La segunda crisis le sobrevino a continuación y se podría concretar en esta reflexión: millones de personas son víctimas de una civilización de cuyos beneficios yo disfruto; esto es un pecado continuo en el que yo incurro con mi lujo. Y se pone a escribir con firmeza contra la Iglesia, contra el estado y contra la propiedad privada, porque el mantenimiento de todo ello requiere el uso de la fuerza sobre las personas. Pero no admite la violencia contraria, sino la resistencia pacífica, la desobediencia activa ante los poderes del mundo. ¿Que debemos hacer? (1886) es la expresión fiel de esta segunda crisis. Pero la obra que mejor resume sus últimas convicciones, religiosas y sociales, y que tanto impresionó a Gandhi, es ElReino de Dios está en vosotros (1894).
¿Y el arte? Ante la magnitud de lo que está en juego, el arte, la literatura, carece de importancia, no es más que un medio de comunicación de los sentimientos humanos, piensa. Y sin embargo, no deja de practicarlo, y de manera tan brillante como en la época más creativa. Entre 1884 y 1889 escribe dos novelas de breve extensión, pero de densidad extraordinaria.
La muerte de Iván Ilich (1886) es el retrato de un hombre que solo vive su papel en la sociedad; profesional concienzudo, falto de ideales o incluso de pensamiento, y que en los últimos momentos, cuando la vida se le escapa entre la indiferencia apenas disimulada de la familia, se da cuenta de que en realidad no ha vivido.
Sonata a Kreutzer (1889), estructurada en forma del relato que cuenta un hombre que ha matado a su esposa, constituye un ataque apasionado, furioso, demoledor, del matrimonio tradicional y, sobre todo, del modo de educación y de los usos sociales que convierten a los varones en bestiales bebedores de alcohol, comedores de carne y depredadores sexuales que no conocen más forma de amor que la posesión y los celos.

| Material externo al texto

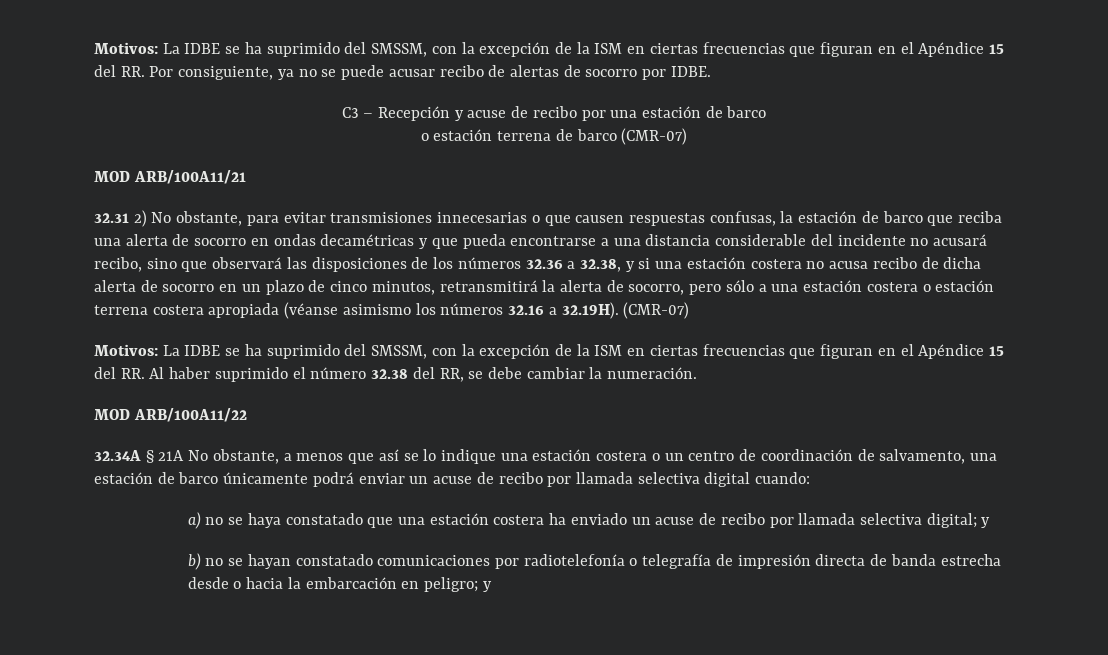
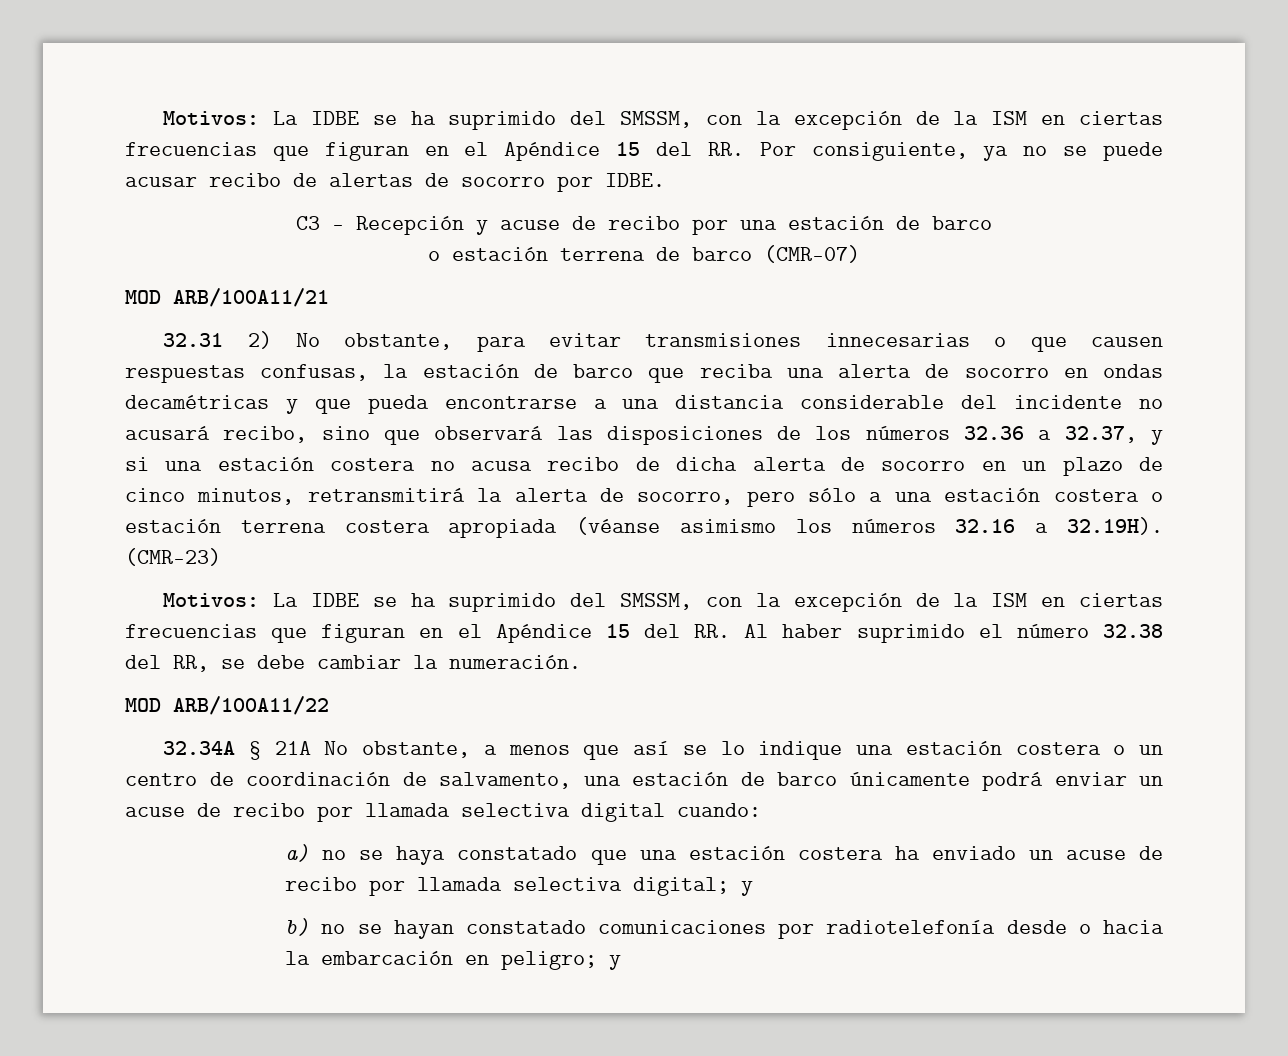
- 32.31 2) No obstante, para evitar transmisiones innecesarias o que causen respuestas confusas, la estación de barco que reciba una alerta de socorro en ondas decamétricas y que pueda encontrarse a una distancia considerable del incidente no acusará recibo, sino que observará las disposiciones de los números 32.36 a 32.38, y si una estación costera no acusa recibo de dicha alerta de socorro en un plazo de cinco minutos, retransmitirá la alerta de socorro, pero sólo a una estación costera o estación terrena costera apropiada (véanse asimismo los números 32.16 a 32.19H). (CMR-07)
+ 32.31 2) No obstante, para evitar transmisiones innecesarias o que causen respuestas confusas, la estación de barco que reciba una alerta de socorro en ondas decamétricas y que pueda encontrarse a una distancia considerable del incidente no acusará recibo, sino que observará las disposiciones de los números 32.36 a 32.37, y si una estación costera no acusa recibo de dicha alerta de socorro en un plazo de cinco minutos, retransmitirá la alerta de socorro, pero sólo a una estación costera o estación terrena costera apropiada (véanse asimismo los números 32.16 a 32.19H). (CMR-23)
- b) no se hayan constatado comunicaciones por radiotelefonía o telegrafía de impresión directa de banda estrecha desde o hacia la embarcación en peligro; y
+ b) no se hayan constatado comunicaciones por radiotelefonía desde o hacia la embarcación en peligro; y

Pero esas obras son para él solo entretenimiento. O manera de exponer sus ideas de una forma imaginativa, artística, como Resurrección, última de sus novelas de gran envergadura. Y es que la realidad que importa está ahí delante, en el campo y en las ciudades, en las gentes oprimidas por la codicia de los grandes, siempre amparados por el estado y otros poderes. Él viste ropas de campesino, enseña en las mismas escuelas que ha creado y se dedica a trabajos manuales como el de zapatero. Pero piensa que no es suficiente, que mientras viva al abrigo de su riqueza todo suena a falso, como denuncian sus denostadores. Ha de darlo todo a los pobres.
La familia estalla de preocupación. Sofía ve peligrar su futuro y el de los hijos; los hijos varones se unen a la madre y desconfían del sano juicio del padre. Él se siente agobiado, oprimido. Un amanecer abandona la casa y la familia acompañado del médico amigo. Va en busca de un lugar donde pueda ser libremente él. Muere en el camino. Un domingo de otoño de 1910.